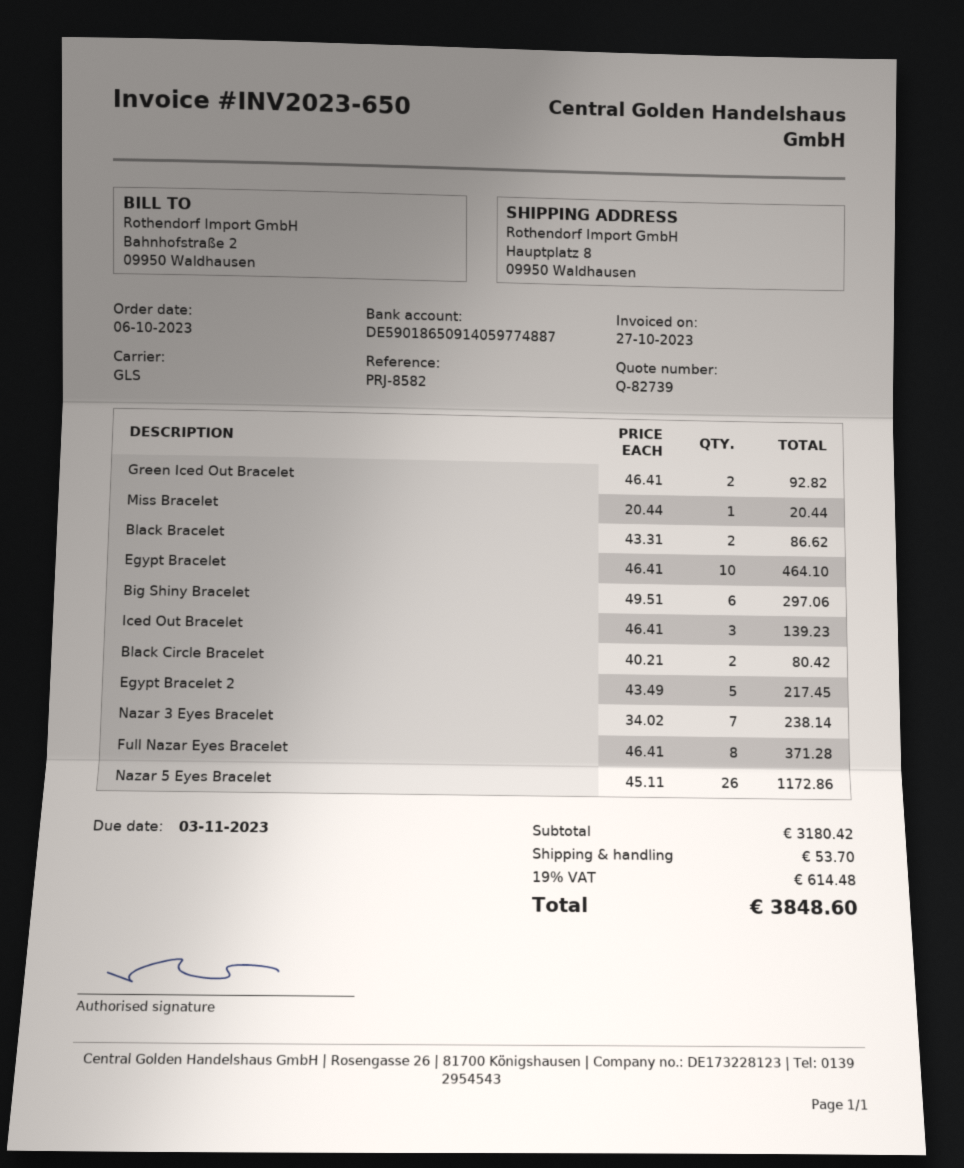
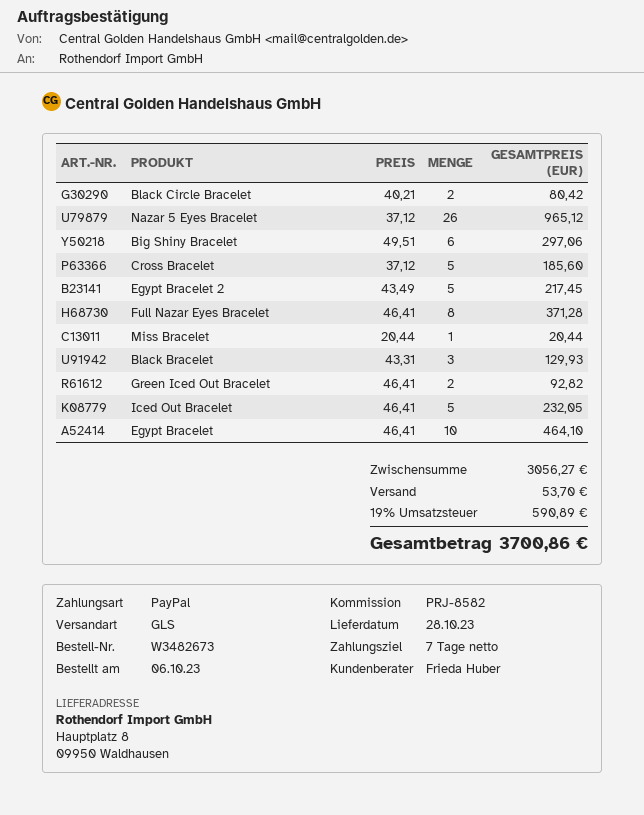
Black Bracelet: 2 x 43.31 = 86.62 -> 3 x 43.31 = 129.93
Iced Out Bracelet: 3 x 46.41 = 139.23 -> 5 x 46.41 = 232.05
Nazar 3 Eyes Bracelet: 7 x 34.02 = 238.14 -> none
Nazar 5 Eyes Bracelet: 26 x 45.11 = 1172.86 -> 26 x 37.12 = 965.12
Cross Bracelet: none -> 5 x 37.12 = 185.60
subtotal: 3180.42 -> 3056.27
tax: 19% = 614.48 -> 19% = 590.89
total: 3848.60 -> 3700.86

## TASK REQUIREMENTS
The answer should be a single number: how many lines in the entries contain "Bracelet".

## THE COMPLETED TASK
5